Never gave Feldman a chance, but, wow, he hits the mark in a different way. Not disappointed


----------



## jegreenwood (Dec 25, 2015)

methuselah said:


> Never gave Feldman a chance, but, wow, he hits the mark in a different way. Not disappointed


And of course, Feldman and Cage were friends.

The closest I get to a state of mindfulness is listening to Feldman. For me, listening to each note is like living in the moment. And yet, the moments create a whole.


----------



## science (Oct 14, 2010)

For quietness, Mompou and Satie are options.


----------



## smoledman (Feb 6, 2012)

Satie comes immediately to mind.


----------



## Pat Fairlea (Dec 9, 2015)

Mompou has already been mentioned, rightly so.
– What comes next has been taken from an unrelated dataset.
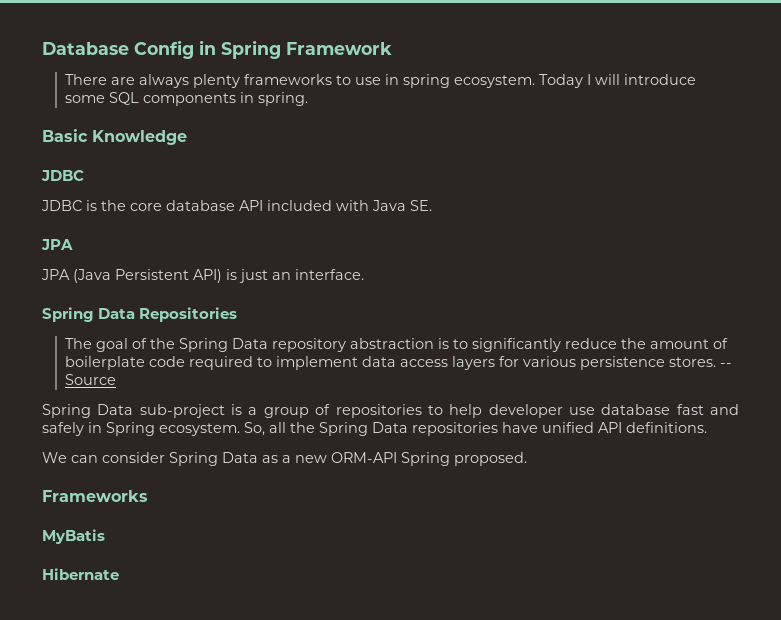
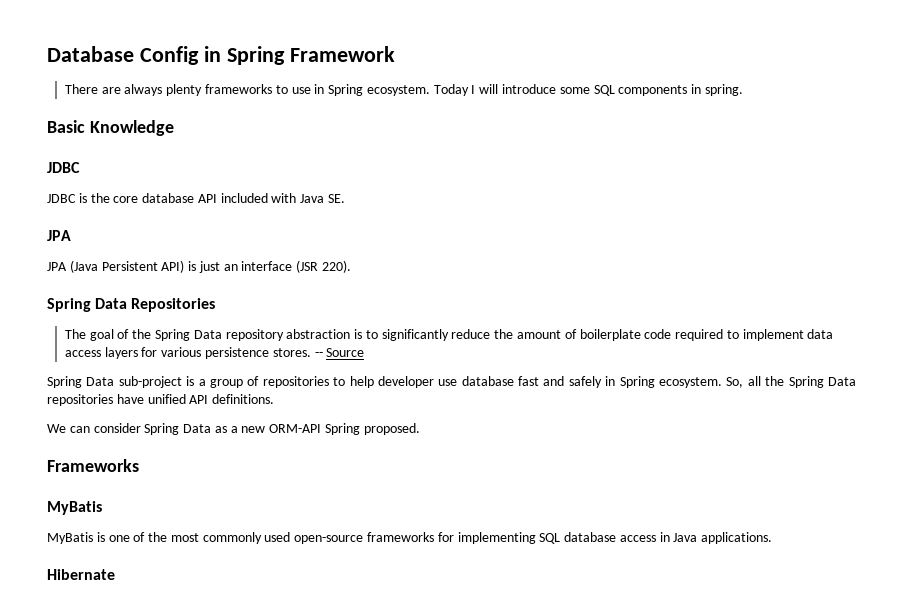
- There are always plenty frameworks to use in spring ecosystem.
+ There are always plenty frameworks to use in Spring ecosystem.
- JPA (Java Persistent API) is just an interface.
+ JPA (Java Persistent API) is just an interface (JSR 220).
+ MyBatis is one of the most commonly used open-source frameworks for implementing SQL database access in Java applications.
Perhaps more unexpected, I'll put in a word for Grieg's Lyric Pieces. Although the full 70-odd includes some lively little numbers, I find an hour of Lyric Pieces very transporting and thought-provoking. Maybe not as gentle as Mompou or as hypnotic as Satie, but good music to promote mind-wandering.


----------



## science (Oct 14, 2010)

Pat Fairlea said:


> Grieg's Lyric Pieces


That reminds me -- Mendelssohn's Songs Without Words might hit the spot too.


----------